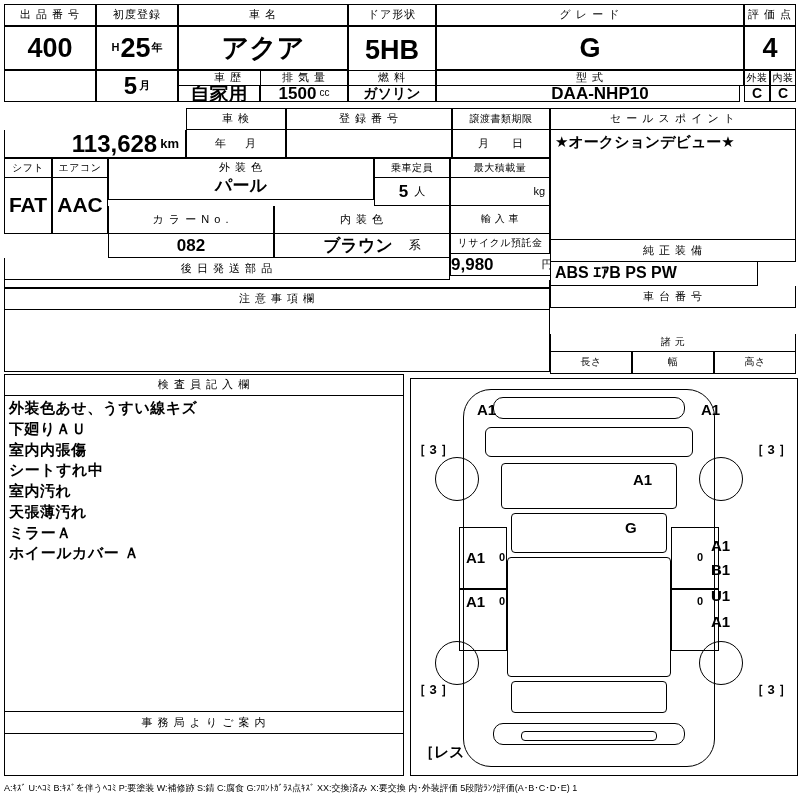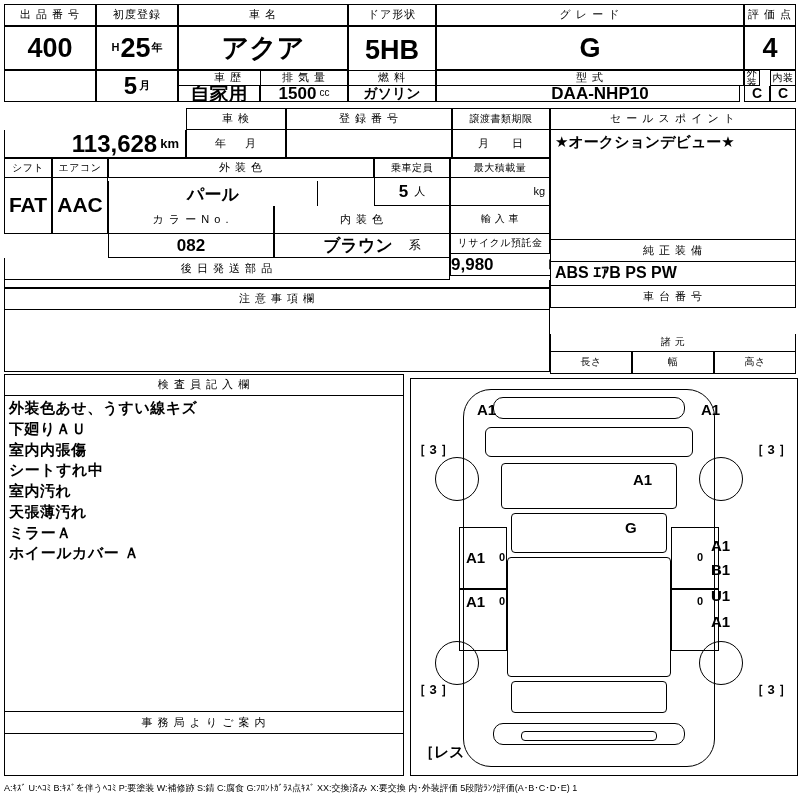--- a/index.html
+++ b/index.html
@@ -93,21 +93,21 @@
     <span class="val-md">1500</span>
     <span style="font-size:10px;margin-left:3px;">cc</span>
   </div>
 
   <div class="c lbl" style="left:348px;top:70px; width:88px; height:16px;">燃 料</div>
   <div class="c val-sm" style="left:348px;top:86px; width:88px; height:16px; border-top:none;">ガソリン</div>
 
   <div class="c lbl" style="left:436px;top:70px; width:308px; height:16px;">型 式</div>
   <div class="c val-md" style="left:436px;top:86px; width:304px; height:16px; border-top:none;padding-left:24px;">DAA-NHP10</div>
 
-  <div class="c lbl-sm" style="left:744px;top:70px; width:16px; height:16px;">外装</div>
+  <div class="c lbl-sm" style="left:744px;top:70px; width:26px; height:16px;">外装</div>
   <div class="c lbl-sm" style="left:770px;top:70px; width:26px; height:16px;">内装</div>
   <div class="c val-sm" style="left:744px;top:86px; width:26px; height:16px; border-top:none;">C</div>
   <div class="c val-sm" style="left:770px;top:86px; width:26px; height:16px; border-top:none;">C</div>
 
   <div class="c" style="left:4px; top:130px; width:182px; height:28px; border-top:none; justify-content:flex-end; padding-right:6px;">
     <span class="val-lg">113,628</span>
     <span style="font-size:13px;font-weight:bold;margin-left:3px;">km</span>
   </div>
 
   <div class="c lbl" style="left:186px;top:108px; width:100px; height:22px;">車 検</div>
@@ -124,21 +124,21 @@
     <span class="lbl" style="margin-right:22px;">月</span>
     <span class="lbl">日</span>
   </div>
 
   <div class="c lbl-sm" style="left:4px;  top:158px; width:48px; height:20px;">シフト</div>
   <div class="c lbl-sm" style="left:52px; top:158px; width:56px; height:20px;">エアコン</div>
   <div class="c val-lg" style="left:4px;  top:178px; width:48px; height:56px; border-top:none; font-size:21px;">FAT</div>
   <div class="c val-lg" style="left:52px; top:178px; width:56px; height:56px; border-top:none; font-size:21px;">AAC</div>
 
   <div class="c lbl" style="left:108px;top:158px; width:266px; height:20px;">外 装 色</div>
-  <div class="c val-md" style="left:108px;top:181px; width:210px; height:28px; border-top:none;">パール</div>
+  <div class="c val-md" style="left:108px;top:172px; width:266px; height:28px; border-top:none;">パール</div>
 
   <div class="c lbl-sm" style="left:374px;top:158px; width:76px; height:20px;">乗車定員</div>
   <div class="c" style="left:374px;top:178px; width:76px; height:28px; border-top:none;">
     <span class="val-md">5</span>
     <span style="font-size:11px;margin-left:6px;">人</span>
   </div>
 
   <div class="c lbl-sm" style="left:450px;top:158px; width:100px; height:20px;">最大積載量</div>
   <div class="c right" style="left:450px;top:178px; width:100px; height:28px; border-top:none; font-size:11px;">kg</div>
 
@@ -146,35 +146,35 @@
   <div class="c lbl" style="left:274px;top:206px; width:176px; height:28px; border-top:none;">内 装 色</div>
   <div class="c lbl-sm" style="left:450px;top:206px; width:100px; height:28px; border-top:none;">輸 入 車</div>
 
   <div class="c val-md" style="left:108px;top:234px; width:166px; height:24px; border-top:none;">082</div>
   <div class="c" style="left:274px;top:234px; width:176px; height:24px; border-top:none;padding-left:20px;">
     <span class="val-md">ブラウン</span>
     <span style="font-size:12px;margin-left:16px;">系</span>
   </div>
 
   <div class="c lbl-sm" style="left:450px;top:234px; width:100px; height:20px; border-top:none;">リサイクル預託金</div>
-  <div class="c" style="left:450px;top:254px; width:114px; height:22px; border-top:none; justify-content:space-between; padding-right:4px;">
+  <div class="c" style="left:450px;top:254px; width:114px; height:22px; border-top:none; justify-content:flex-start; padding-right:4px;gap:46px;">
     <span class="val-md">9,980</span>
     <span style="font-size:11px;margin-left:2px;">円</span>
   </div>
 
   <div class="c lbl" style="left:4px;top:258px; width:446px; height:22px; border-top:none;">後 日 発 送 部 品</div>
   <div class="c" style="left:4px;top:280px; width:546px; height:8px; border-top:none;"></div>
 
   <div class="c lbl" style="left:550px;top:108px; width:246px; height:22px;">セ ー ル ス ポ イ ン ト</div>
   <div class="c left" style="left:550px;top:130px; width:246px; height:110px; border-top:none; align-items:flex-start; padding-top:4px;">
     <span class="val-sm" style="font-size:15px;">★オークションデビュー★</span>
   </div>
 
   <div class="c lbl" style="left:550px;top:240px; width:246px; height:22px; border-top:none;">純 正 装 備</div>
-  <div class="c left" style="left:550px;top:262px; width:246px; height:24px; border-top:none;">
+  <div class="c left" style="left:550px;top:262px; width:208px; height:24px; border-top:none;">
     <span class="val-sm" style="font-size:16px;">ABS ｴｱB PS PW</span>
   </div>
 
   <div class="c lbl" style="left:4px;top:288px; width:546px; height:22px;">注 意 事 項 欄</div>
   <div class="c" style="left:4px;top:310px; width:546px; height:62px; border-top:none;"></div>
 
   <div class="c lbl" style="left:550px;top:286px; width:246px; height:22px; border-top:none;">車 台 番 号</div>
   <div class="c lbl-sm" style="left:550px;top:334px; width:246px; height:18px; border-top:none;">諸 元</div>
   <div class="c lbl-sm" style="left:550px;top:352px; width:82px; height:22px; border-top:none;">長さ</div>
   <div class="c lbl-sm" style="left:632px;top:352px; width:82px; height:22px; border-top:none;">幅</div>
──────────────────────────────
### EXERCISE
Your job is to repeat every entry exactly, keeping all pictures out of the copy.

### YOUR SOLUTION
--- a/index.html
+++ b/index.html
@@ -93,21 +93,21 @@
     <span class="val-md">1500</span>
     <span style="font-size:10px;margin-left:3px;">cc</span>
   </div>
 
   <div class="c lbl" style="left:348px;top:70px; width:88px; height:16px;">燃 料</div>
   <div class="c val-sm" style="left:348px;top:86px; width:88px; height:16px; border-top:none;">ガソリン</div>
 
   <div class="c lbl" style="left:436px;top:70px; width:308px; height:16px;">型 式</div>
   <div class="c val-md" style="left:436px;top:86px; width:304px; height:16px; border-top:none;padding-left:24px;">DAA-NHP10</div>
 
-  <div class="c lbl-sm" style="left:744px;top:70px; width:16px; height:16px;">外装</div>
+  <div class="c lbl-sm" style="left:744px;top:70px; width:26px; height:16px;">外装</div>
   <div class="c lbl-sm" style="left:770px;top:70px; width:26px; height:16px;">内装</div>
   <div class="c val-sm" style="left:744px;top:86px; width:26px; height:16px; border-top:none;">C</div>
   <div class="c val-sm" style="left:770px;top:86px; width:26px; height:16px; border-top:none;">C</div>
 
   <div class="c" style="left:4px; top:130px; width:182px; height:28px; border-top:none; justify-content:flex-end; padding-right:6px;">
     <span class="val-lg">113,628</span>
     <span style="font-size:13px;font-weight:bold;margin-left:3px;">km</span>
   </div>
 
   <div class="c lbl" style="left:186px;top:108px; width:100px; height:22px;">車 検</div>
@@ -124,21 +124,21 @@
     <span class="lbl" style="margin-right:22px;">月</span>
     <span class="lbl">日</span>
   </div>
 
   <div class="c lbl-sm" style="left:4px;  top:158px; width:48px; height:20px;">シフト</div>
   <div class="c lbl-sm" style="left:52px; top:158px; width:56px; height:20px;">エアコン</div>
   <div class="c val-lg" style="left:4px;  top:178px; width:48px; height:56px; border-top:none; font-size:21px;">FAT</div>
   <div class="c val-lg" style="left:52px; top:178px; width:56px; height:56px; border-top:none; font-size:21px;">AAC</div>
 
   <div class="c lbl" style="left:108px;top:158px; width:266px; height:20px;">外 装 色</div>
-  <div class="c val-md" style="left:108px;top:181px; width:210px; height:28px; border-top:none;">パール</div>
+  <div class="c val-md" style="left:108px;top:172px; width:266px; height:28px; border-top:none;">パール</div>
 
   <div class="c lbl-sm" style="left:374px;top:158px; width:76px; height:20px;">乗車定員</div>
   <div class="c" style="left:374px;top:178px; width:76px; height:28px; border-top:none;">
     <span class="val-md">5</span>
     <span style="font-size:11px;margin-left:6px;">人</span>
   </div>
 
   <div class="c lbl-sm" style="left:450px;top:158px; width:100px; height:20px;">最大積載量</div>
   <div class="c right" style="left:450px;top:178px; width:100px; height:28px; border-top:none; font-size:11px;">kg</div>
 
@@ -146,35 +146,35 @@
   <div class="c lbl" style="left:274px;top:206px; width:176px; height:28px; border-top:none;">内 装 色</div>
   <div class="c lbl-sm" style="left:450px;top:206px; width:100px; height:28px; border-top:none;">輸 入 車</div>
 
   <div class="c val-md" style="left:108px;top:234px; width:166px; height:24px; border-top:none;">082</div>
   <div class="c" style="left:274px;top:234px; width:176px; height:24px; border-top:none;padding-left:20px;">
     <span class="val-md">ブラウン</span>
     <span style="font-size:12px;margin-left:16px;">系</span>
   </div>
 
   <div class="c lbl-sm" style="left:450px;top:234px; width:100px; height:20px; border-top:none;">リサイクル預託金</div>
-  <div class="c" style="left:450px;top:254px; width:114px; height:22px; border-top:none; justify-content:space-between; padding-right:4px;">
+  <div class="c" style="left:450px;top:254px; width:114px; height:22px; border-top:none; justify-content:flex-start; padding-right:4px;gap:46px;">
     <span class="val-md">9,980</span>
     <span style="font-size:11px;margin-left:2px;">円</span>
   </div>
 
   <div class="c lbl" style="left:4px;top:258px; width:446px; height:22px; border-top:none;">後 日 発 送 部 品</div>
   <div class="c" style="left:4px;top:280px; width:546px; height:8px; border-top:none;"></div>
 
   <div class="c lbl" style="left:550px;top:108px; width:246px; height:22px;">セ ー ル ス ポ イ ン ト</div>
   <div class="c left" style="left:550px;top:130px; width:246px; height:110px; border-top:none; align-items:flex-start; padding-top:4px;">
     <span class="val-sm" style="font-size:15px;">★オークションデビュー★</span>
   </div>
 
   <div class="c lbl" style="left:550px;top:240px; width:246px; height:22px; border-top:none;">純 正 装 備</div>
-  <div class="c left" style="left:550px;top:262px; width:246px; height:24px; border-top:none;">
+  <div class="c left" style="left:550px;top:262px; width:208px; height:24px; border-top:none;">
     <span class="val-sm" style="font-size:16px;">ABS ｴｱB PS PW</span>
   </div>
 
   <div class="c lbl" style="left:4px;top:288px; width:546px; height:22px;">注 意 事 項 欄</div>
   <div class="c" style="left:4px;top:310px; width:546px; height:62px; border-top:none;"></div>
 
   <div class="c lbl" style="left:550px;top:286px; width:246px; height:22px; border-top:none;">車 台 番 号</div>
   <div class="c lbl-sm" style="left:550px;top:334px; width:246px; height:18px; border-top:none;">諸 元</div>
   <div class="c lbl-sm" style="left:550px;top:352px; width:82px; height:22px; border-top:none;">長さ</div>
   <div class="c lbl-sm" style="left:632px;top:352px; width:82px; height:22px; border-top:none;">幅</div>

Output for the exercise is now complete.